Варенцов ничуть не смутился, правда зрачки глаз его сузились.
– Отвечайте!
– С какой стати?
– Она жива?
– А как вы думаете?
– Значит... по-вашему... преступление даже важнее сладострастия? – сказал Валентин.
– Не знаю. И думаю, что никто не знает. Но очень может быть, хладнокровное преступление всегда больше, чем преступление, совершенное в состоянии аффекта, однако преступление, совершенное совершенно очерствевшим человеком, имеет наивысший градус зла, потому что это тотальное разрушение самого себя.
– Где девушка?! – закричал Валентин.
– Ну что вы так себя изводите? – ухмыльнулся Варенцов. – И далась вам эта шлюшка? Одной больше, одной меньше! Да я сам ее, если хотите знать...
– Это моя дочь, – сказал Валентин. Он держал руку в кармане и чем-то там щелкнул. Варенцова это заставило нервничать. – Помните, та самая, для которой я красную рыбу воровал.
Варенцов стал бледен и... перешел на «ты».
– Радиостанция не место чему-либо личному. Это политика, ты должен понимать... Когда мне приходится иметь дело с типами вроде тебя, я беру их за глотку и стираю в порошок!

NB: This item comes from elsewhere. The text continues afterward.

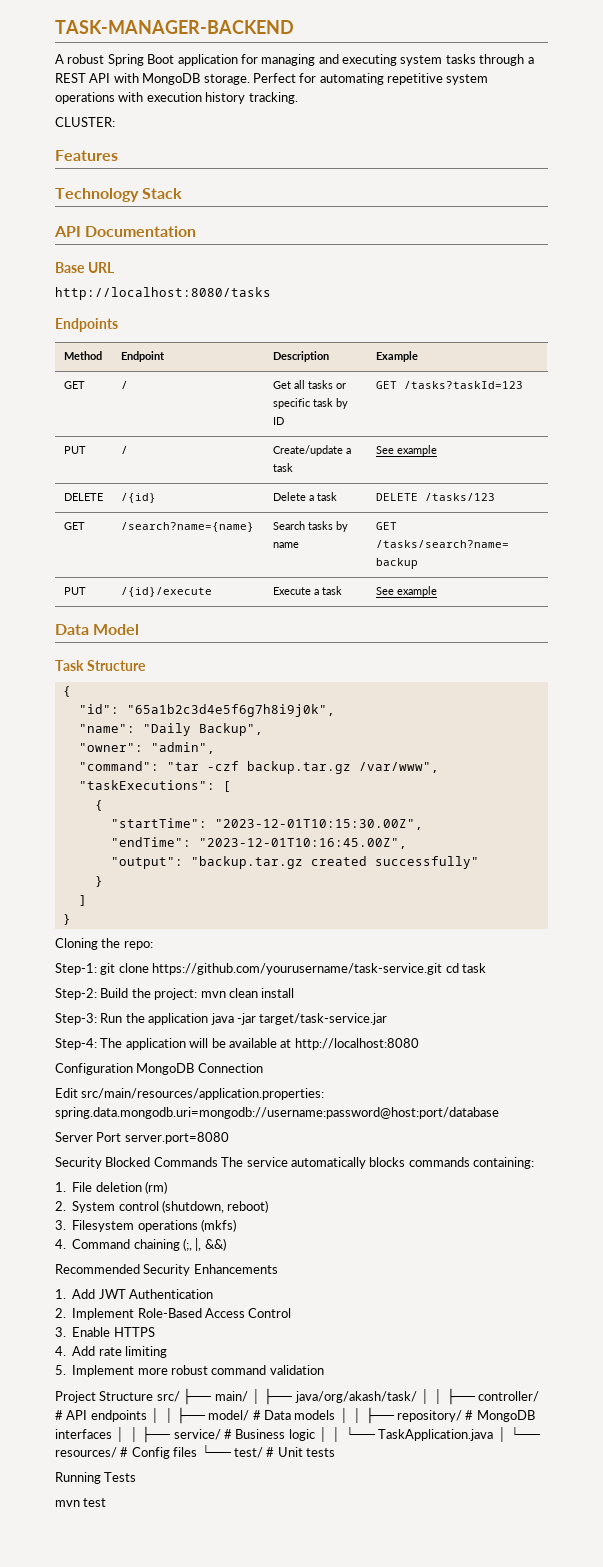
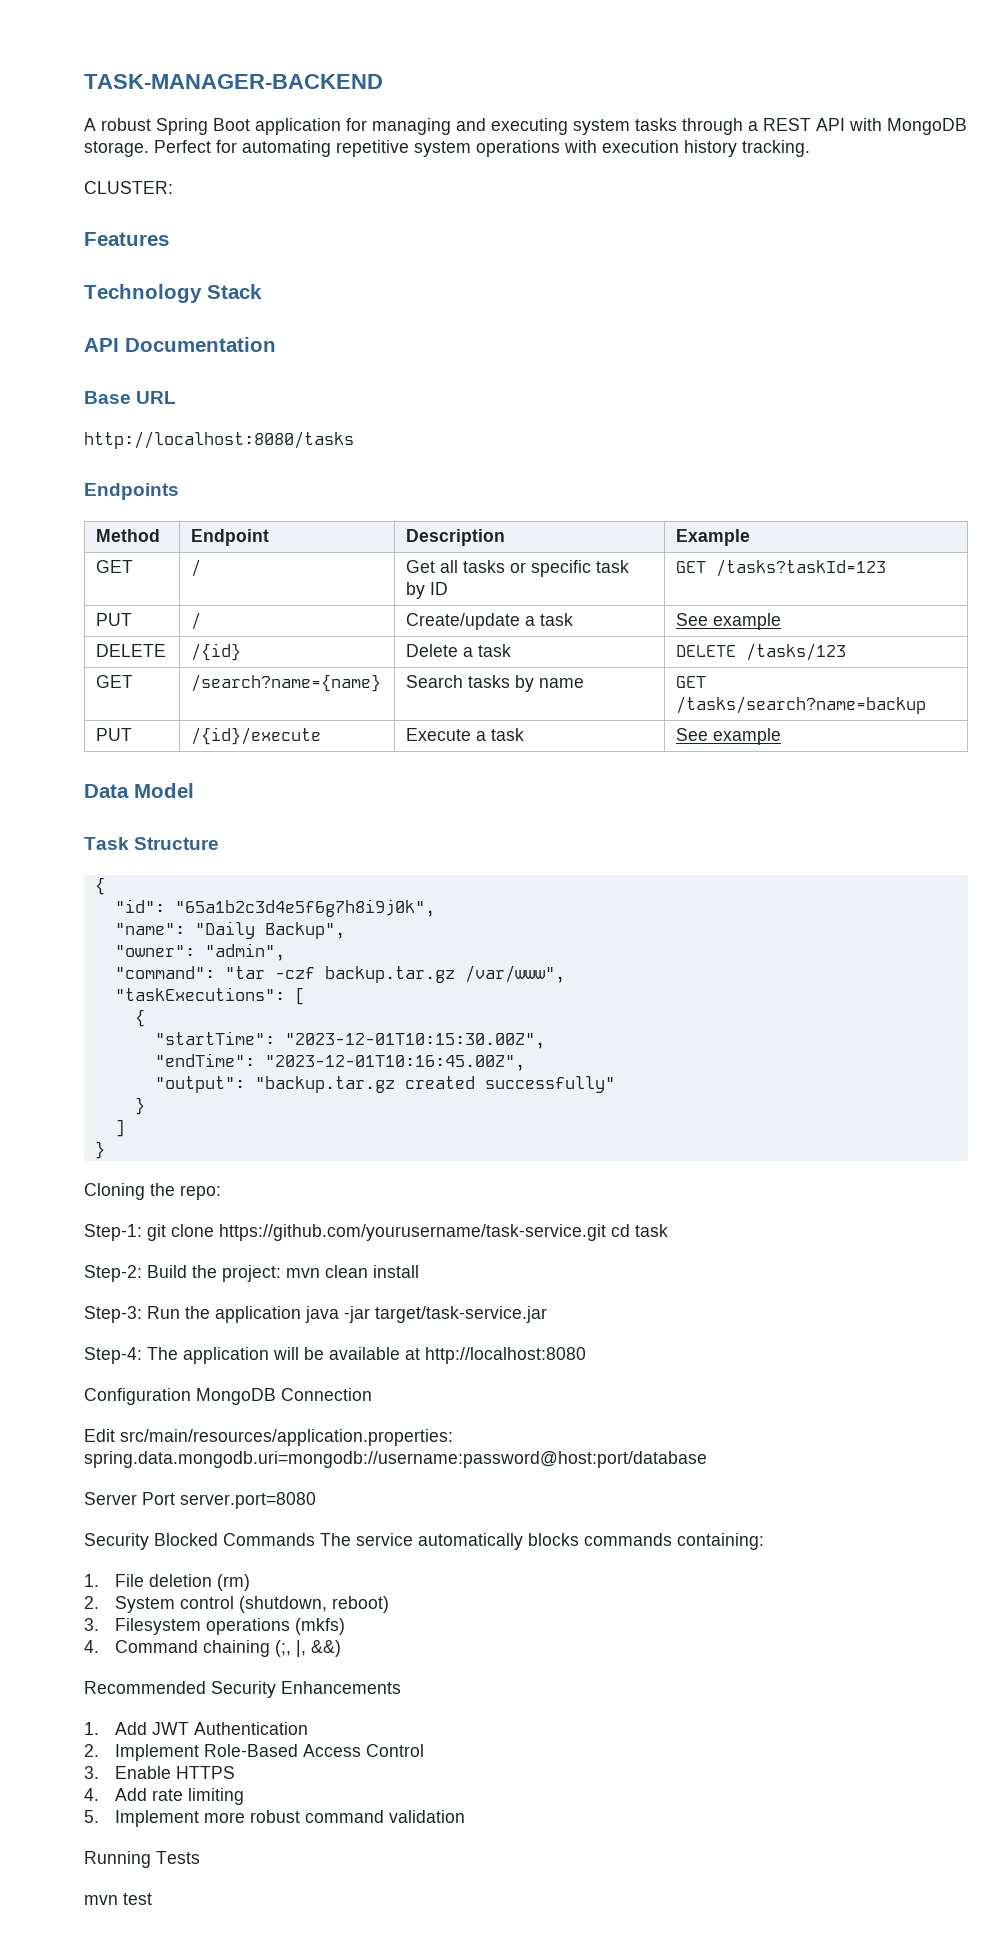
- Project Structure src/ ├── main/ │ ├── java/org/akash/task/ │ │ ├── controller/ # API endpoints │ │ ├── model/ # Data models │ │ ├── repository/ # MongoDB interfaces │ │ ├── service/ # Business logic │ │ └── TaskApplication.java │ └── resources/ # Config files └── test/ # Unit tests

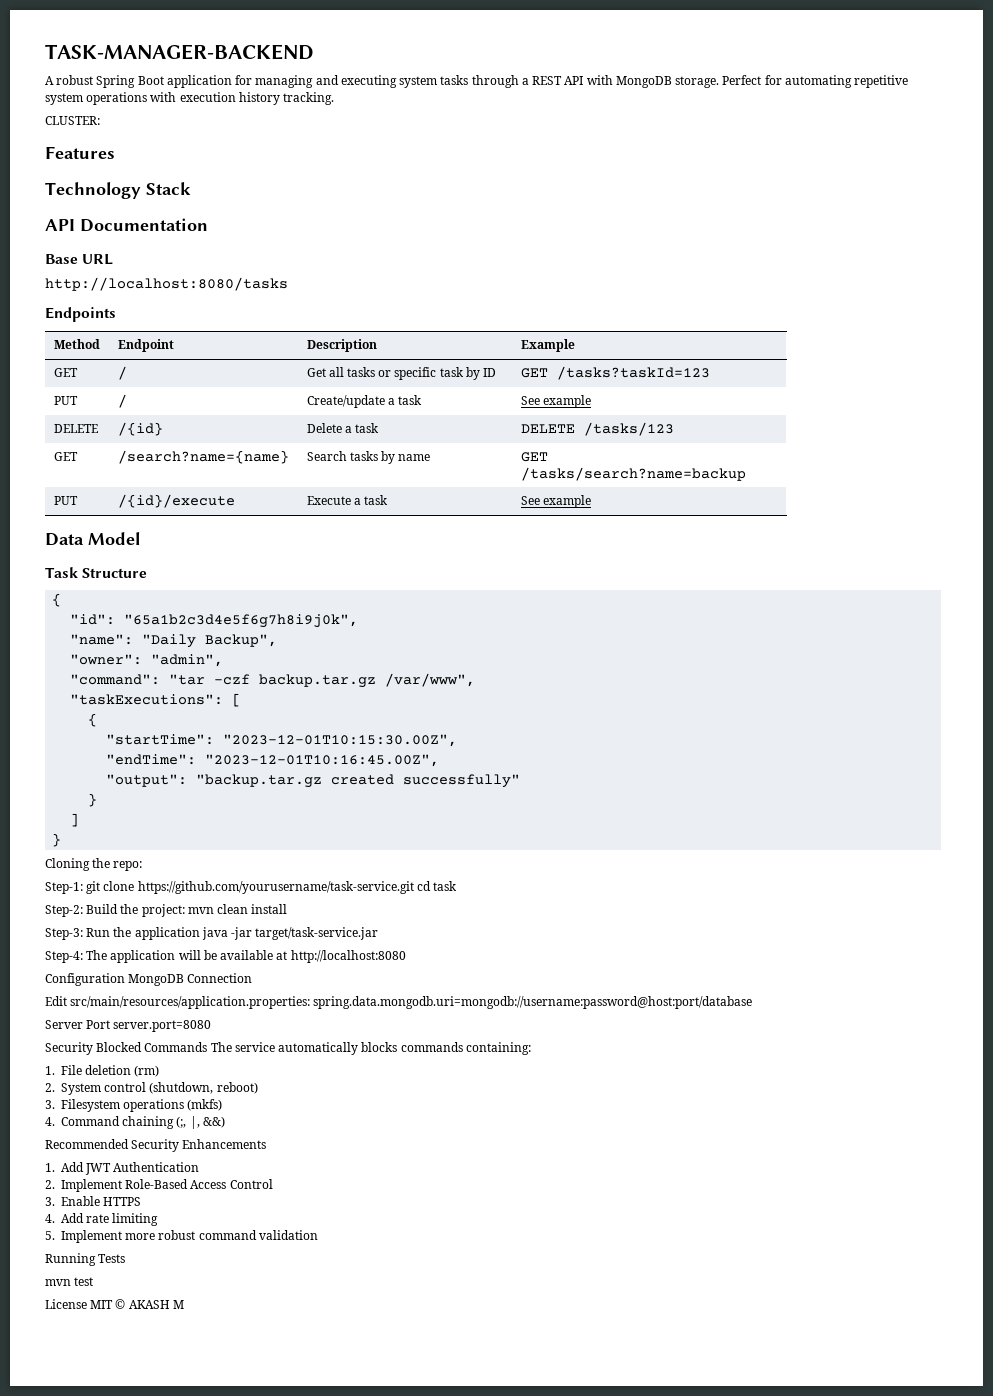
+ License MIT © AKASH M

– Значит, и ты разделишь мою участь.
– Ты свихнулся, наверно, – сказал Варенцов, покусывая губы. Потом молниеносным движением выхватил свой пистолет и выстрелил. Но за долю секунды до этого Валентин толкнул его вниз – в дверь с надписью «1,5» – в зияющую темную шахту лифта. Несмотря на пулю, Валентин Кормильцев умер на несколько секунд позже Степана Варенцова – он падал вслед за ним.
Почти в это самое время Гордеев нашел Альбину Артемьеву – раньше, чем приехали оперативники. Для этого, правда, пришлось преодолеть сопротивление двоих охранников. Альбина спала в комнате с полной звукоизоляцией, в которой не было ничего, кроме унитаза и умывальника.